25 De autoriteiten waren verbaasd over dit antwoord. Zijn goede gedrag maakte bovendien indruk op hen. Er gingen maanden voorbij, en de tijd voor een congres van de Getuigen brak aan. Wat een verrassing die jongeman bij de openingstoespraak aanwezig te zien! Hij was juist de vorige dag vrijgelaten. En hij vertelde zijn ervaring op het congres. Zonder dat de jongeman het wist, was er een regeringsfunctionaris aanwezig. Later vertelde deze functionaris aan de presiderende opziener van de jongeman: „Weet u wat mijn vrouw wegens zijn goede christelijke gedrag en onverbrekelijke besluit tegen mij zei? ’Denken jullie mannen nu niet dat jullie dit uit jezelf hebben gedaan. Neen, maar zijn God, Jehovah, heeft dit voor hem gedaan zodat hij zijn congres kon bijwonen. Zijn God, Jehovah, is sterker dan onze God!’”
26. Waarom dienen wij aan de goede raad in 1 Petrus 4:7 te denken, en wat dienen wij dus te doen als er een crisis ophanden is?

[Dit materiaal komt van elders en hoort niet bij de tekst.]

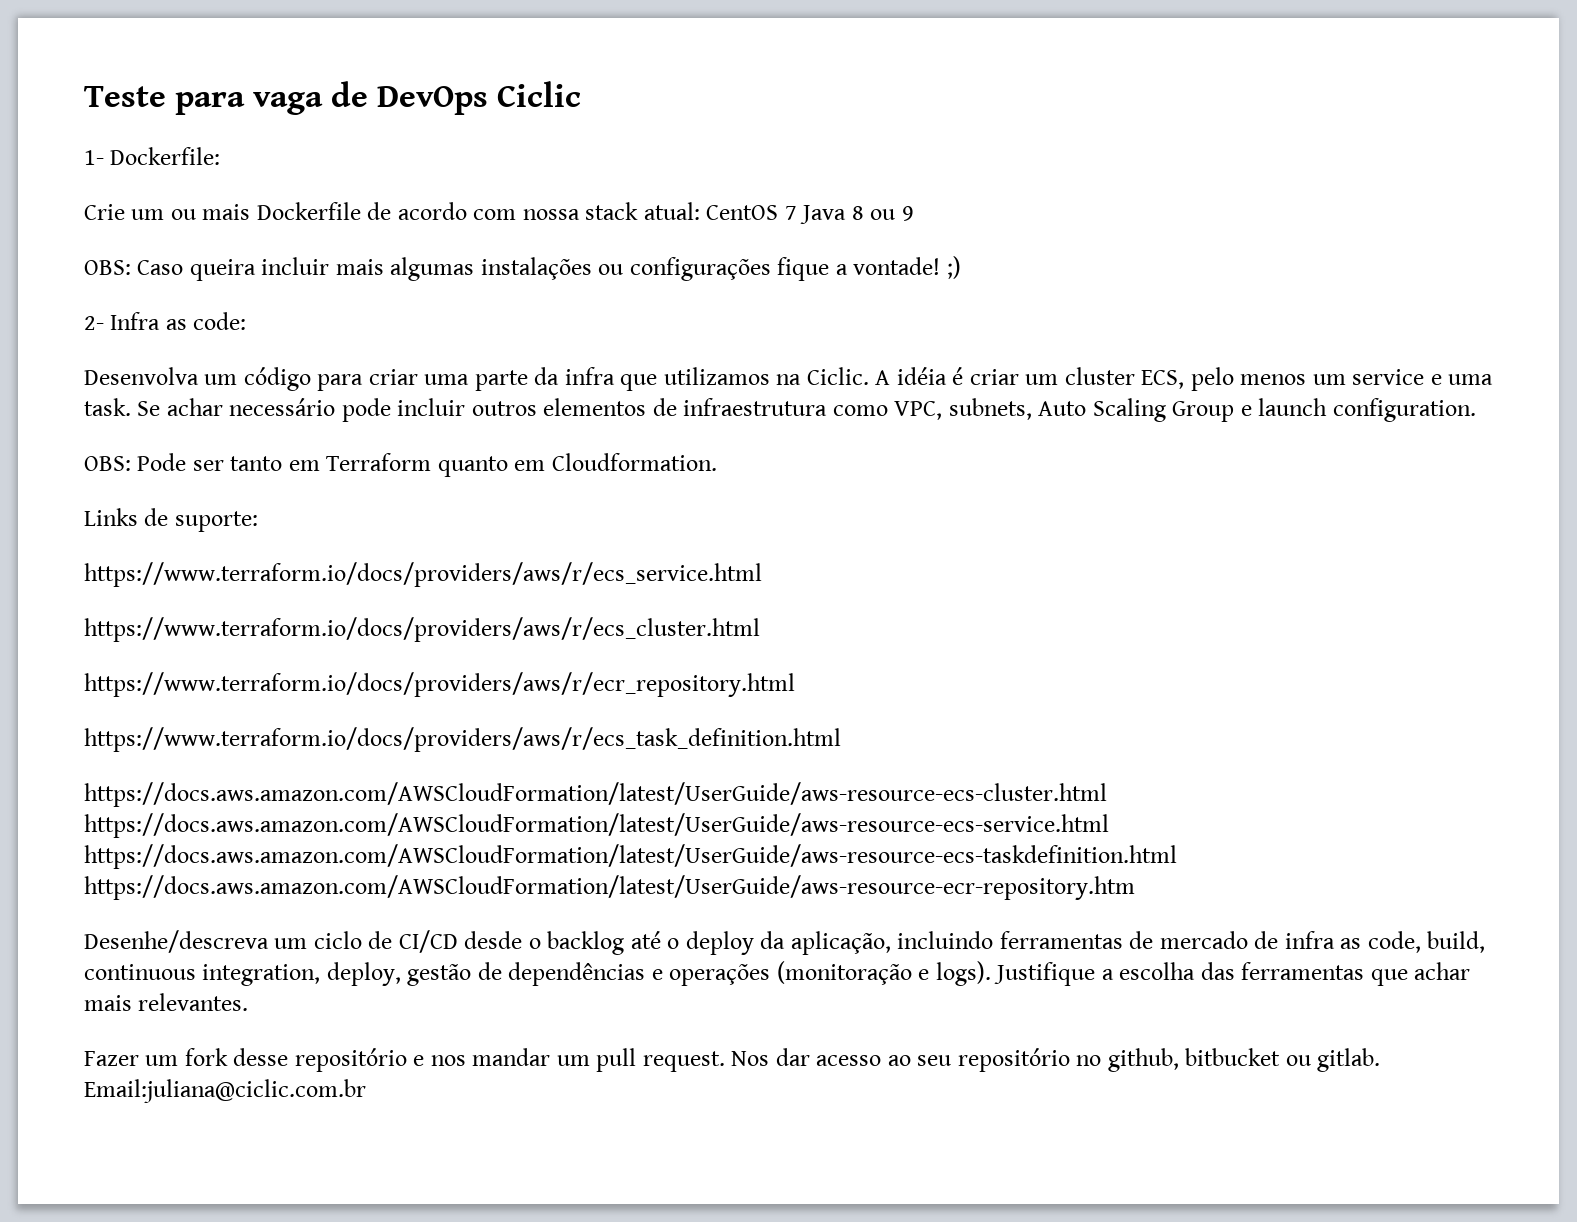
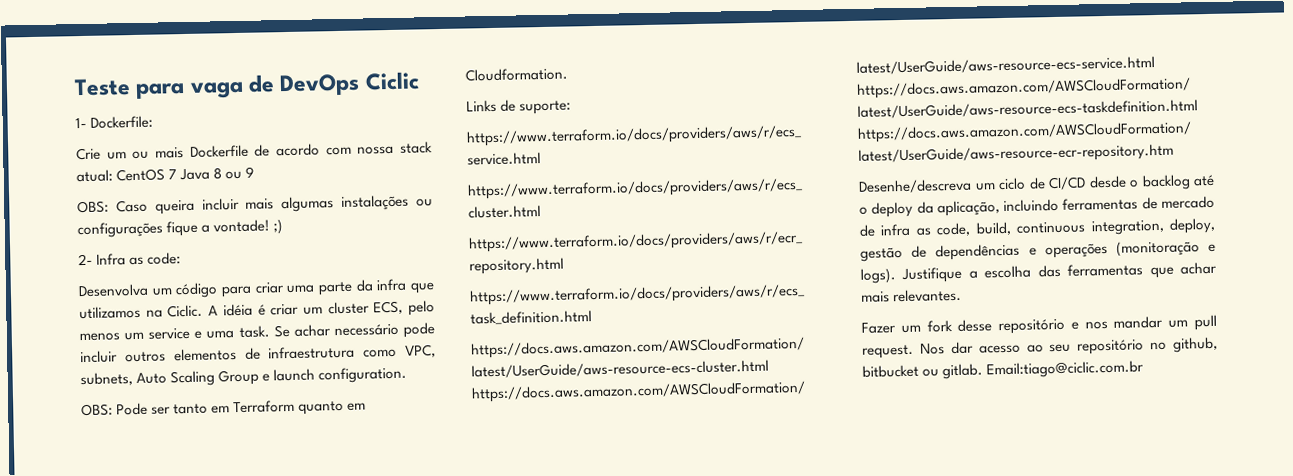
[84,1079,366,1103] Email:juliana@ciclic.com.br -> [986,360,1145,379] Email:tiago@ciclic.com.br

26 U, getrouwe getuigen van Jehovah, kunt als u met eenzame opsluiting, vervolging, verzoekingen en druk wordt geconfronteerd, hier met succes, glorieus en tot eer van Hem doorheen komen. Uw hulp komt van boven Maar denk aan de goede raad van de apostel Paulus: „Weest waakzaam met het oog op gebeden” (1 Petr. 4:7). Petrus had de belangrijkheid hiervan door bittere ervaring geleerd in de nacht toen de Heer Jezus tot hem zei: „Waakt en bidt voortdurend, opdat gij niet in verzoeking komt” (Matth. 26:41). Als er een crisis ophanden is, zorg er dan voor dat u er niet alleen over slaapt, maar dat u de kwestie veeleer in gebed aan God voorlegt. Dan zult u hulp van boven krijgen en, dank zij Jehovah, als overwinnaar uit de beproevingen en verzoekingen te voorschijn komen. Hij zal voor een uitweg zorgen, want „God is getrouw”.